Docker Installation

The instructions below guide you on how to use the unstructured library inside a Docker container.

Prerequisites

If you haven’t installed Docker on your machine, you can find the installation guide here.

Note

We build multi-platform images to support both x86_64 and Apple silicon hardware. Using docker pull should download the appropriate image for your architecture. However, if needed, you can specify the platform with the –platform flag, e.g., –platform linux/amd64.

Pulling the Docker Image

We create Docker images for every push to the main branch. These images are tagged with the respective short commit hash (like fbc7a69) and the application version (e.g., 0.5.5-dev1).
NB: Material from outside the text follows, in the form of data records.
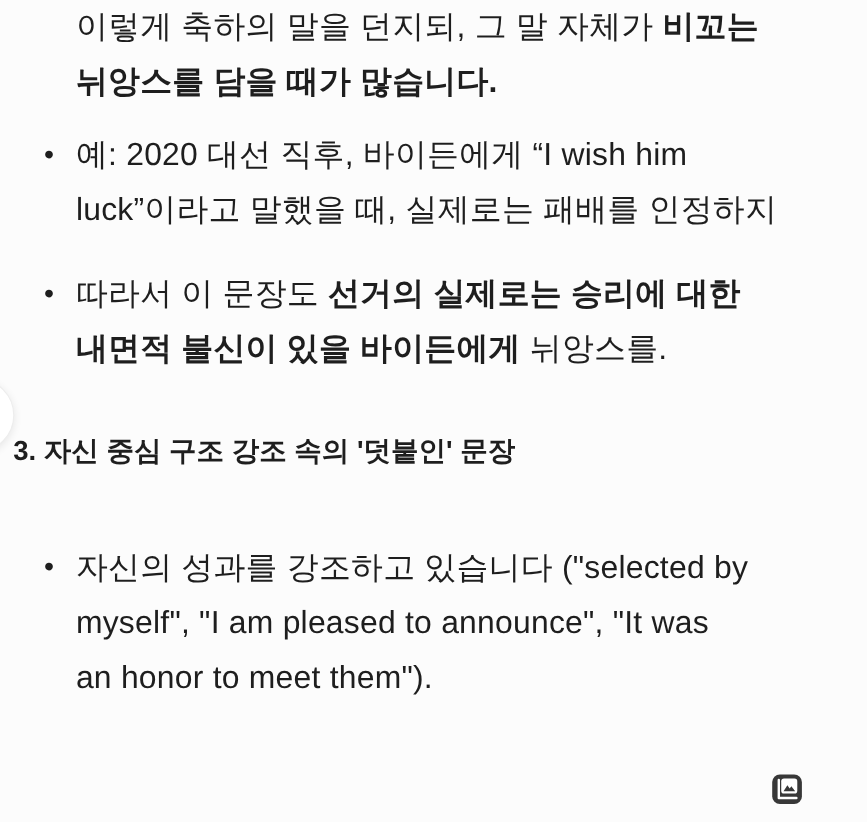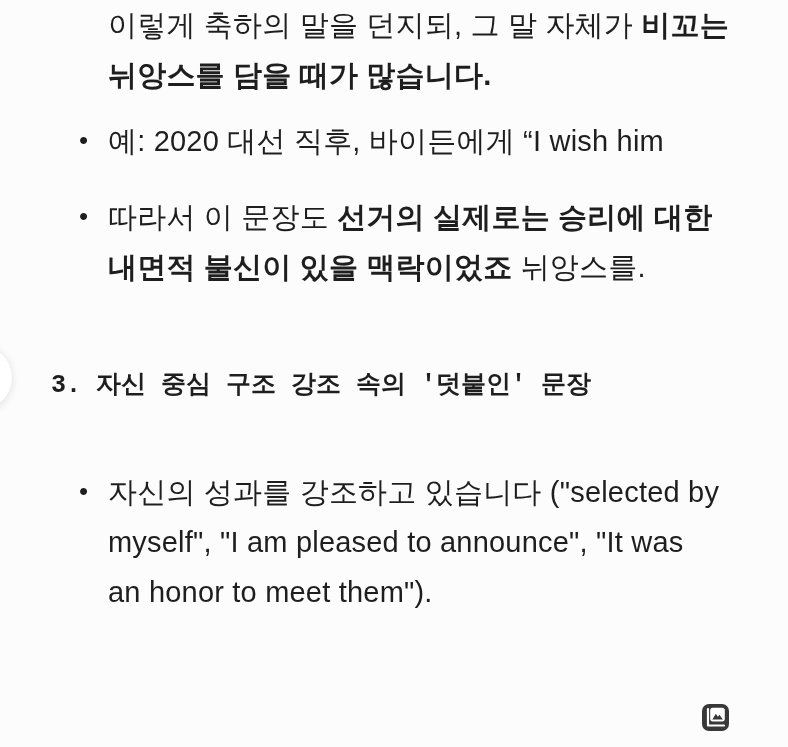"이렇게 축하의 말을 던지되, 그" .content { padding-left: 39px -> none }
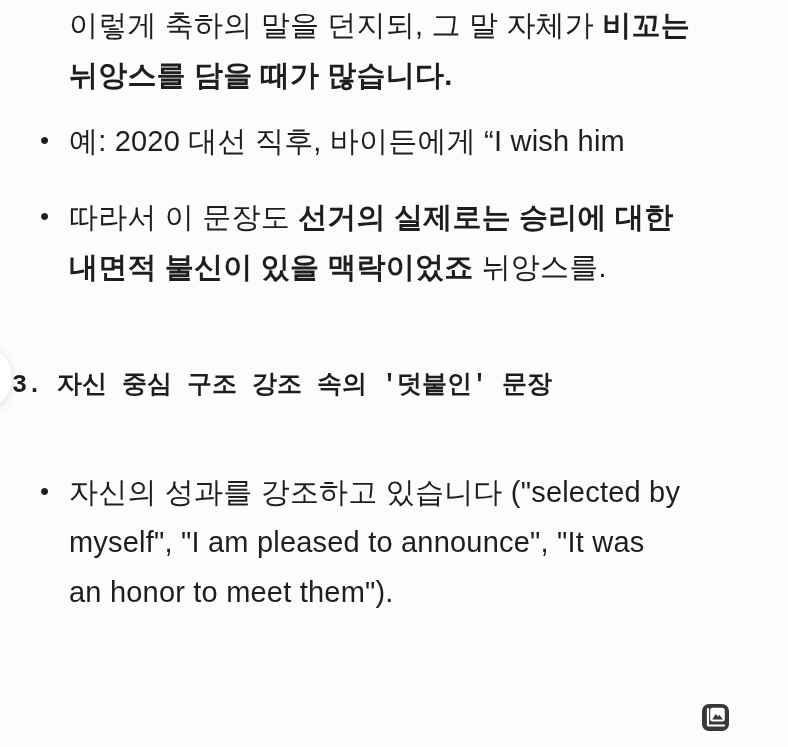"luck”이라고 말했을 때, 실제로는 패배를" div.text-line { html: none -> <div><span>luck”이라고 말했을 때, 실제로는 패배를 인정하지</span></div> }
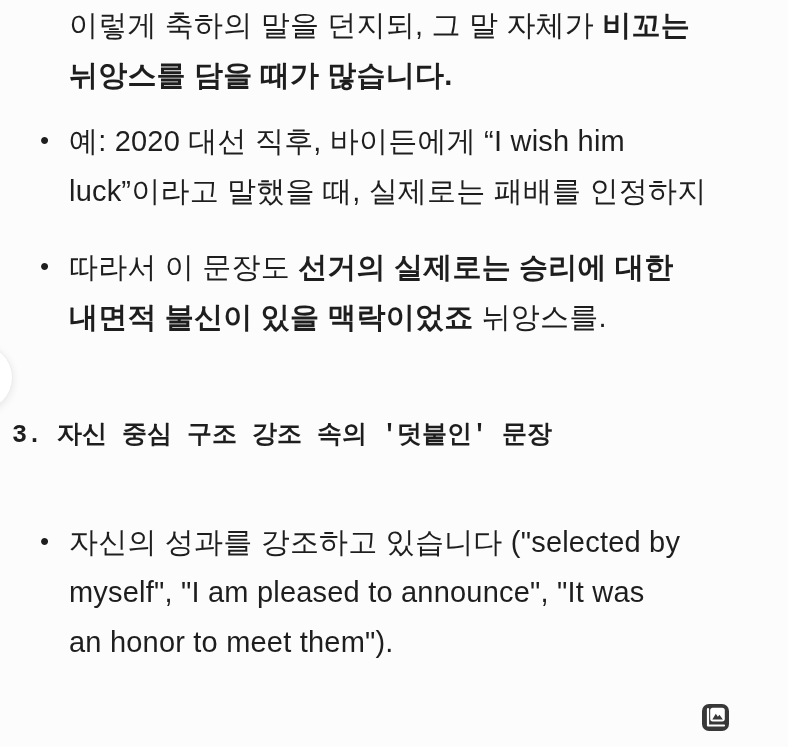"내면적 불신이 있을 맥락이었죠" span.seg { text: 맥락이었죠 -> 바이든에게 }
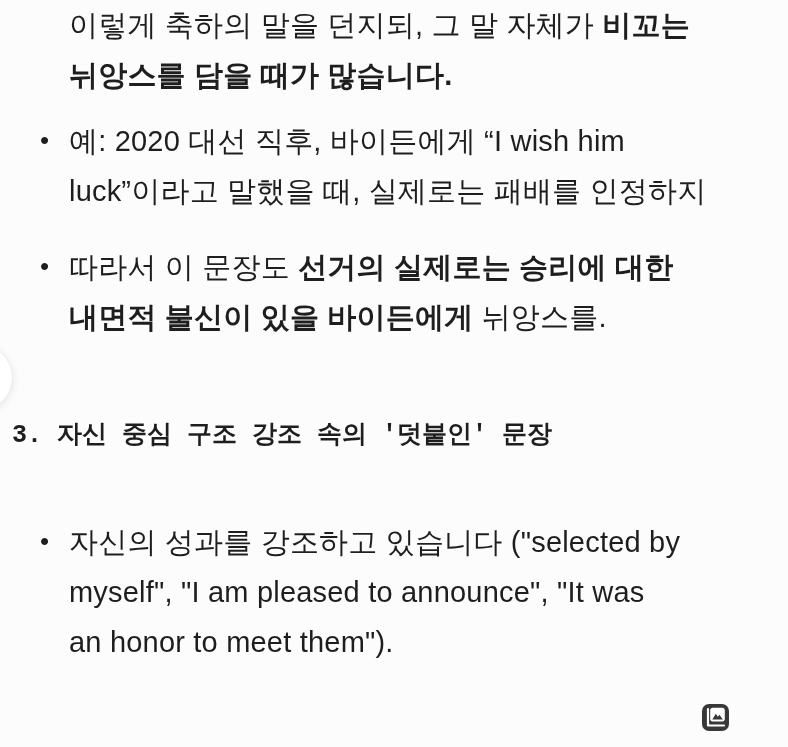"3. 자신 중심 구조 강조" .block-heading { font-family: Liberation Mono, monospace -> none; margin-top: 73px -> 47px }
The most recent image also receives the latest tag. To use these images, pull them from our repository:

docker pull downloads.unstructured.io/unstructured-io/unstructured:latest

Using the Docker Image

After pulling the image, you can create and start a container from it:

# create the container
docker run -dt --name unstructured downloads.unstructured.io/unstructured-io/unstructured:latest

# start a bash shell inside the running Docker container
docker exec -it unstructured bash

Building Your Own Docker Image

You can also build your own Docker image. If you only plan to parse a single type of data, you can accelerate the build process by excluding certain packages or requirements needed for other data types. Refer to the Dockerfile to determine which lines are necessary for your requirements.

make docker-build

# start a bash shell inside the running Docker container
make docker-start-bash

Interacting with Python Inside the Container

Once inside the running Docker container, you can directly test the library using Python’s interactive mode:

python3

>>> from unstructured.partition.pdf import partition_pdf
>>> elements = partition_pdf(filename="example-docs/layout-parser-paper-fast.pdf")

>>> from unstructured.partition.text import partition_text
>>> elements = partition_text(filename="example-docs/fake-text.txt")